I guess I shouldn't believe 50% any more.
@ScottLawrence @misha
I factorized the number a few days ago. Its prime factors are:
10861341270112679279209781084408132616664706478573420052059037429148686463594724858314951476988493373099046499260459317377023017937899389743308115414828330515658528697949593561502079826641023499547704029
and
10861341270112679279209781084408132616664706478573420052059037429148686463594724858314951476988493373099046499260459317377023017937899389743308115414828330515658528697949593561502079826641023499547708397
You can verify that these are the prime factors and that they are 1 mod 3 on any Unix system using bc (set scale=0 for the modulo operation, %, to work as expected).
I actually also factored it - I was the first NO bet :)
This is actually quite interesting, because N actually is too large to factor! N has about 400 digits, which is about 1300 bits. 1024-bit RSA is considered slightly weak, but that just means that people are worried it might be broken in a few decades, nobody is close to breaking it today. The record is an 828 bit key has been broken with approximately 2700 CPU years of compute. Obviously, that isn't what happened here.
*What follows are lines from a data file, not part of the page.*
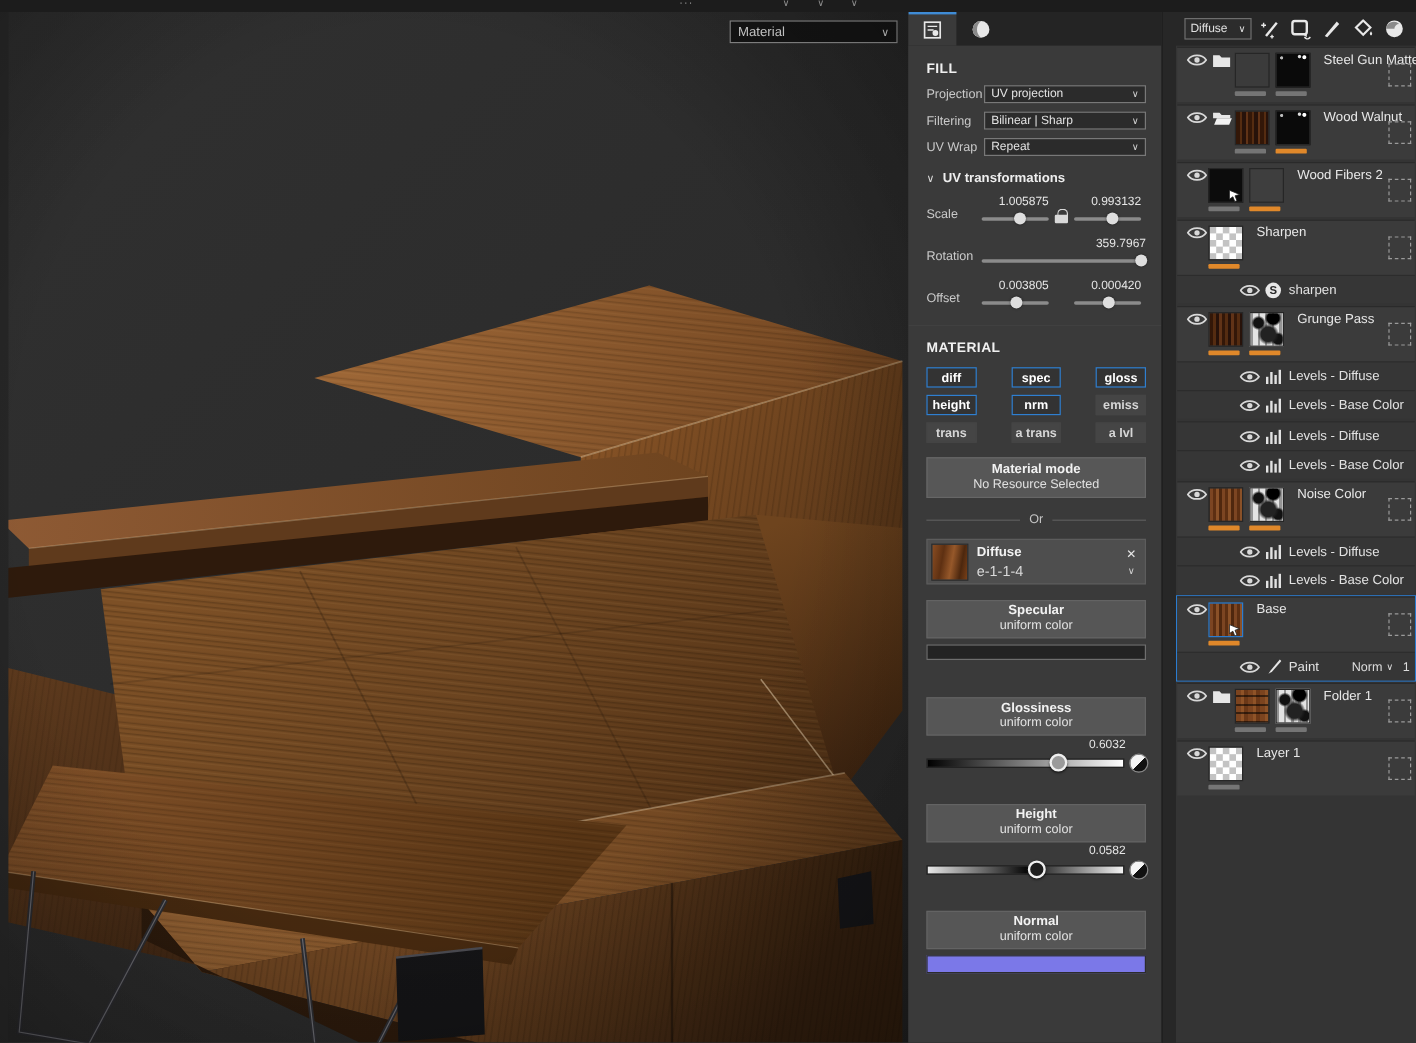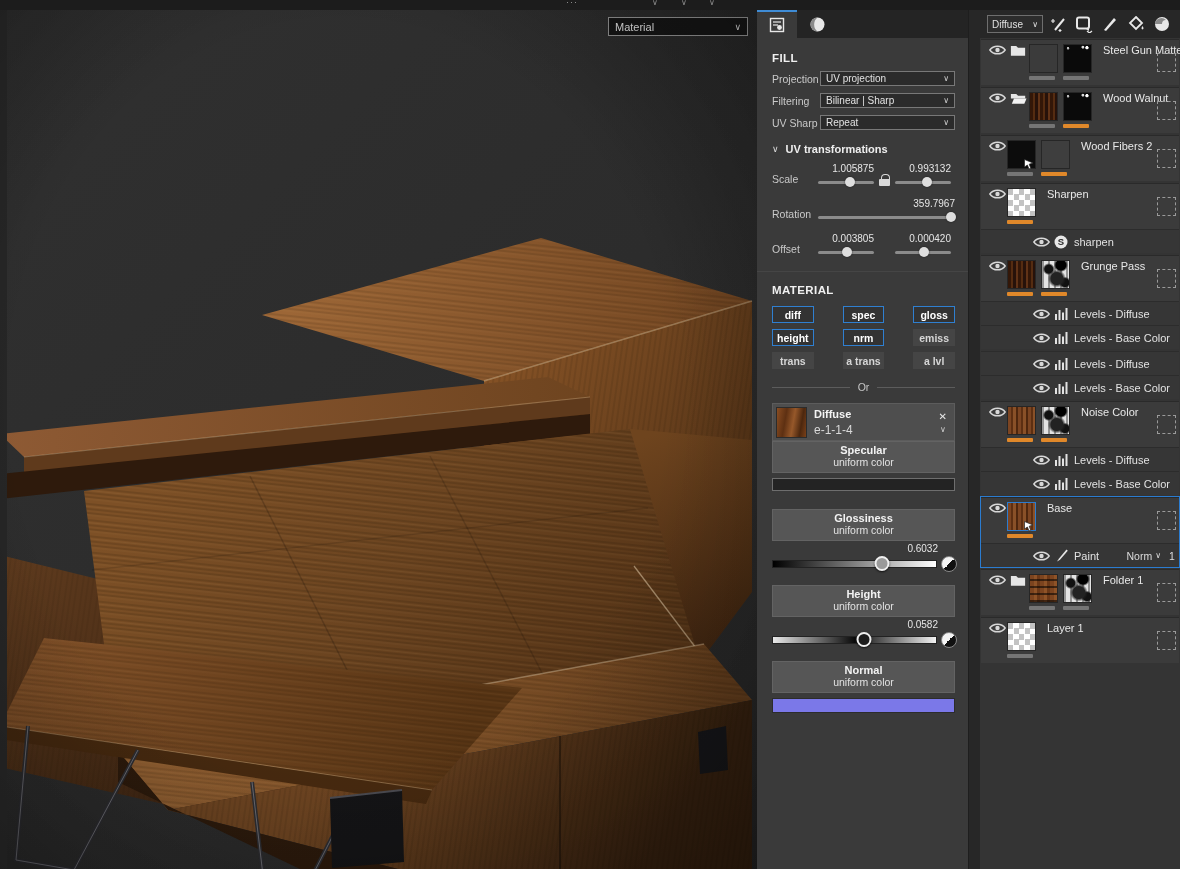"UV Sharp" span.flab { text: Sharp -> Wrap }
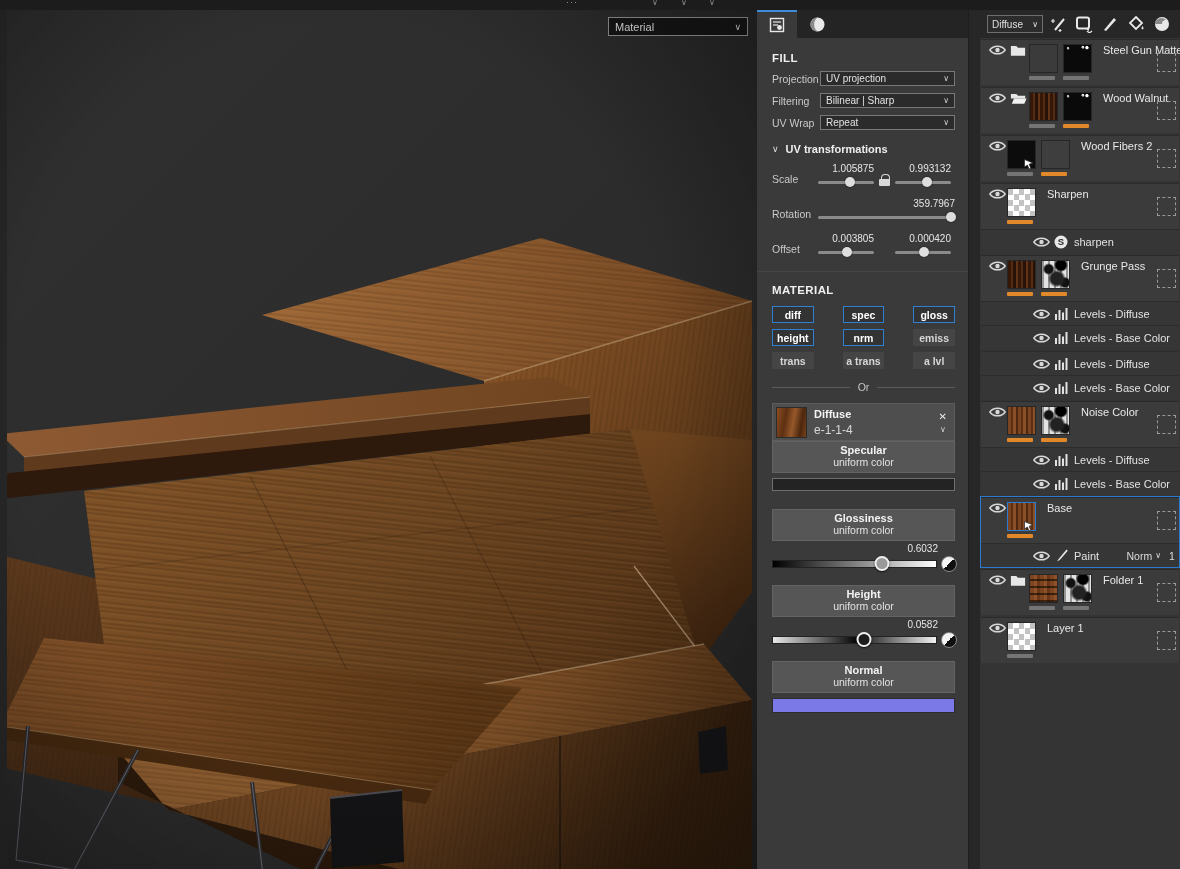"Material mode" div.bigbtn { html: none -> <div> <div>Material mode</div> <div>No Resource Selected</div> </div> }
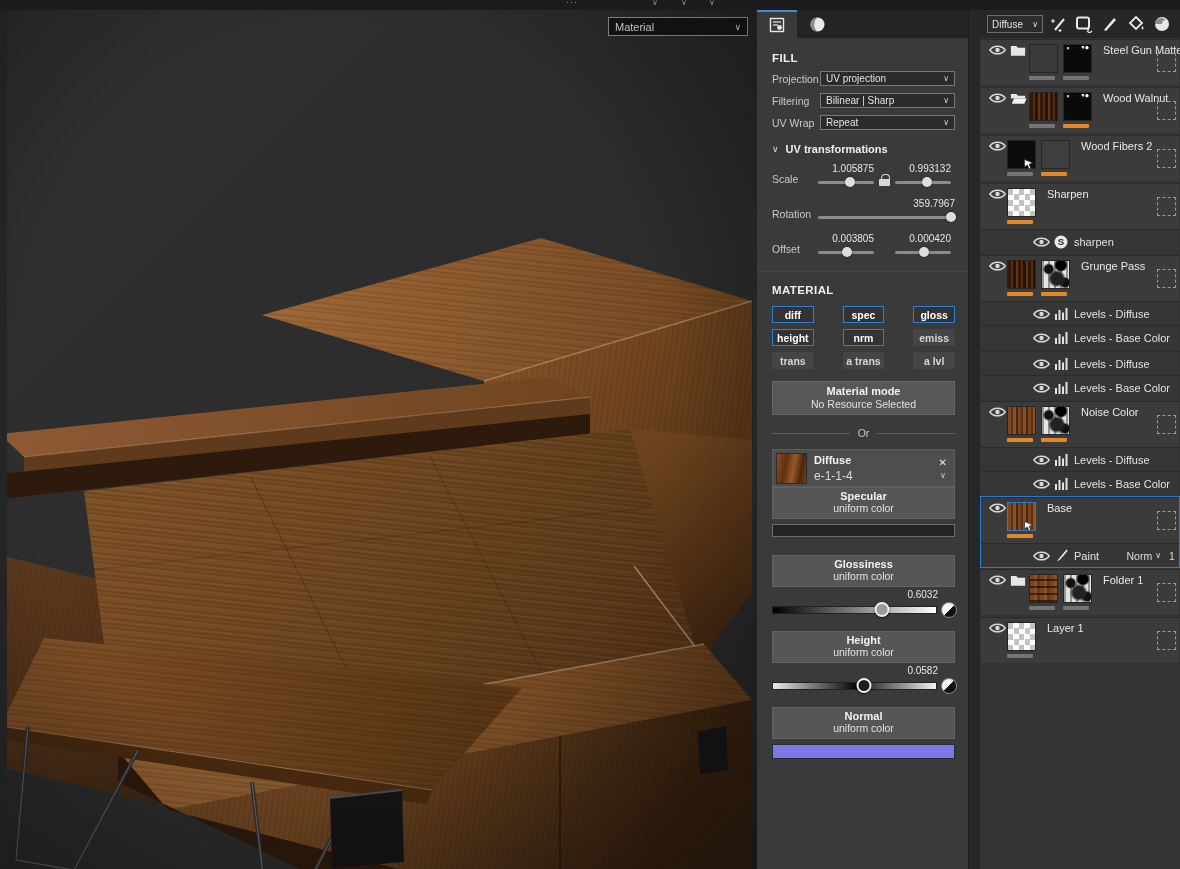"Specular" .hdr-card { margin-top: 0 -> 13px }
However, if you blindly choose prime factors for RSA, a lot of them will be very very weak! RSA implementations include a lot of conditions for the primes they will use to make sure they avoid the known weaknesses. I don't know exactly how the author chose these primes, but evidently they were very weak to standard factorization algorithms.
My story is I figured I should at least make a cursory attempt to factor this. I googled "integer factorization calculator", clicked on the first result https://www.alpertron.com.ar/ECM.HTM (ECM is a factorization algorithm), plugged the number in, and in less than a second it gave me the factorization, which I then double-checked by multiplying it out in python.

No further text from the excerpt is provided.